Ausstieg zum richtigen Zeitpunkt: Osnabrücks Nachbarkreis Steinfurt verkaufte 2007 eine Million RWE-Aktien für 77 Euro pro Stück.
„RWE betreibt erfolgreich Lobbyarbeit bei den Landräten, holt sie zum Beispiel in die Beiräte“, sagt Kavermann. Gemeint ist Landrat und CDU-Mitglied Michael Lübbersmann, der im RWE Regionalbeirat Nord sitzt. CDU-Fraktionschef Bäumer wehrt sich gegen solche Vorwürfe: „So etwas ist mir nicht bekannt, wenn ich hören würde, dass RWE Druck macht, Aktien zu behalten, würde ich das Gegenteil tun.“
Im Juni sagte Bäumer der Neuen Osnabrücker Zeitung noch, sollte die Aktie unter 20 Euro sinken, „dann wird man nicht lange warten und sie nicht bis auf 10 Euro fallen lassen. Dann wird man sie ohne große Diskussion sofort verkaufen.“ Mittlerweile verweist er darauf, dass ein Verkauf drei Monate in Anspruch nähme: „Ich bin nicht dafür, übereilt rauszugehen, vielleicht kann man nach der Sommerpause zu einer Lösung kommen.“
Der CDU-Abgeordnete Martin Dälken sagte in einer Kreistagssitzung, eine Debatte über die Aktienkurse würde sich verbieten, da man ja nicht mit Aktien spekuliere. Maurer versteht das nicht: „Mir wurde von Seiten der CDU gesagt, der Kurs würde wieder auf 40 Euro steigen. Solche Argumente kenne ich sonst nur von Spielsüchtigen.“ Eine andere Quelle aus dem Kreistag verriet, dass einzelne in SPD und CDU an Lösungen mitgearbeitet hätten, vom Vorstand aber zurückgerufen worden seien.

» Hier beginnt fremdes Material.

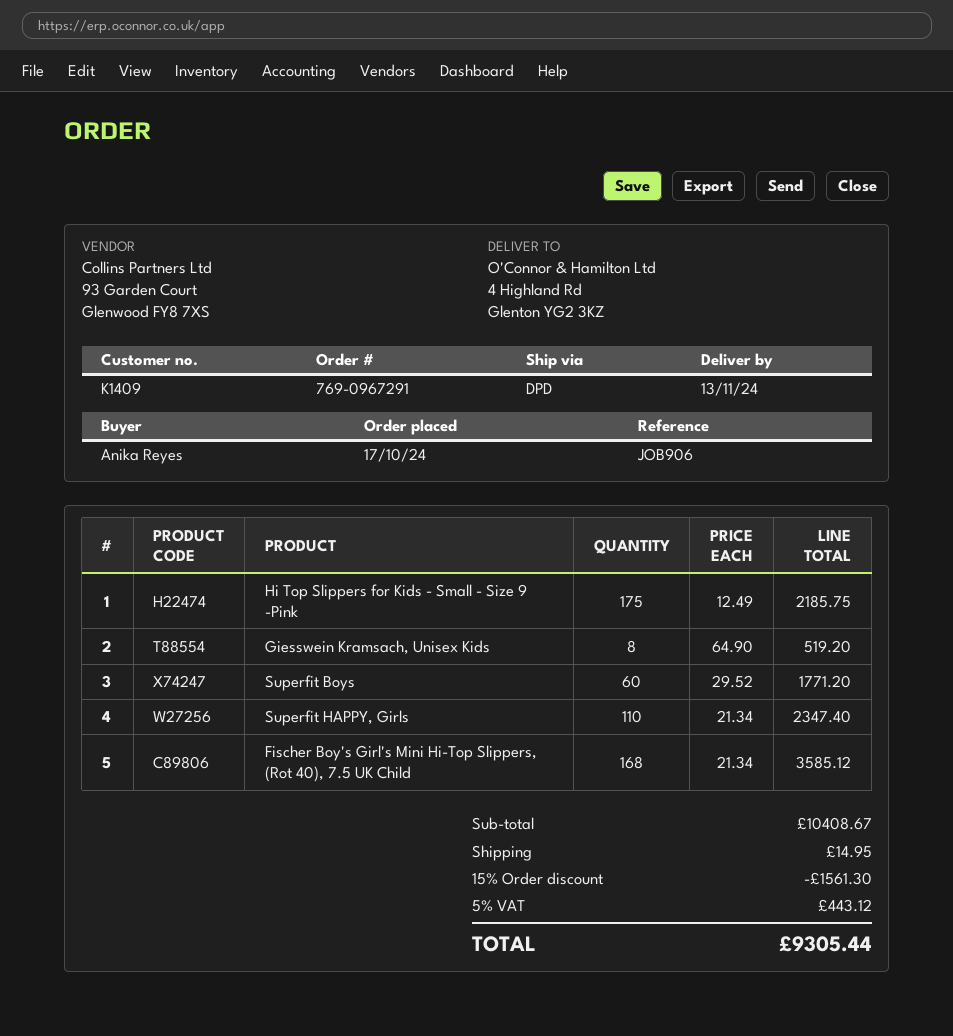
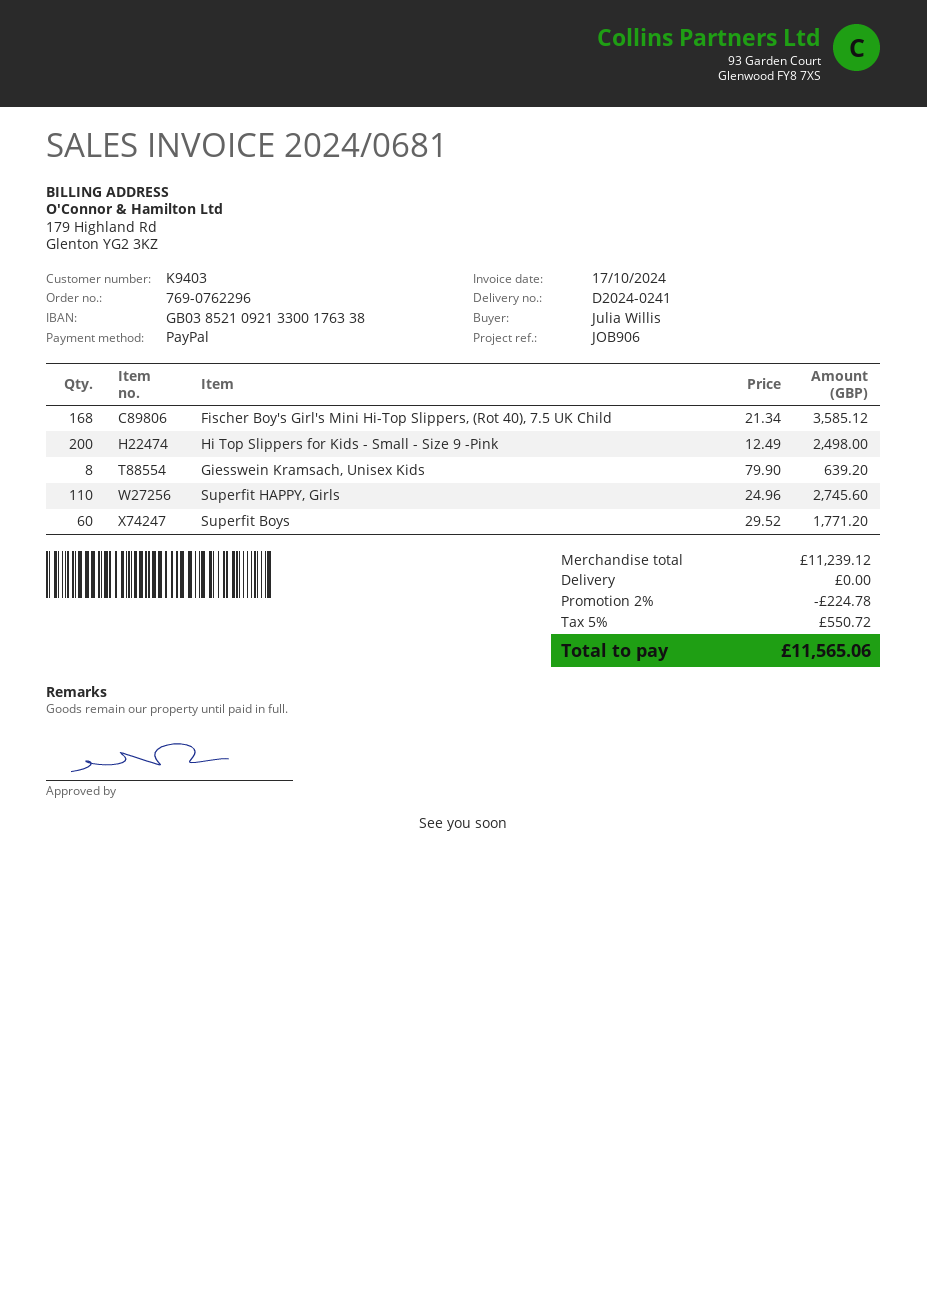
order number: 769-0967291 -> 769-0762296
customer number: K1409 -> K9403
ordered by: Anika Reyes -> Julia Willis
Hi Top Slippers for Kids - Small - Size 9 -Pink: 175 x 12.49 = 2185.75 -> 200 x 12.49 = 2498.00
Giesswein Kramsach, Unisex Kids: 8 x 64.90 = 519.20 -> 8 x 79.90 = 639.20
Superfit HAPPY, Girls: 110 x 21.34 = 2347.40 -> 110 x 24.96 = 2745.60
subtotal: 10408.67 -> 11239.12
discount: 15% = 1561.30 -> 2% = 224.78
shipping: 14.95 -> 0.00
tax: 5% = 443.12 -> 5% = 550.72
total: 9305.44 -> 11565.06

Den Haushalt des Landkreises belastet der Wertverlust der Aktie nicht, da er nur einen Buchungsverlust darstellt. Anders verhält es sich mit der jährlichen Dividende: Mit ihr finanziert der Landkreis seine Vermögensgesellschaft Bevas. 2013 flossen noch zwei Euro pro Aktie, danach nur noch ein Euro. „Nächstes Jahr ist wohl nur noch mit 50 bis 60 Cent pro Aktie zu rechnen“, sagt Kavermann. Die Bevas-Finanzierung wäre dann innerhalb von drei Jahren von 4,2 auf ungefähr eine Million Euro gefallen. Eine Belastung, die sich wohl hätte verhindern lassen.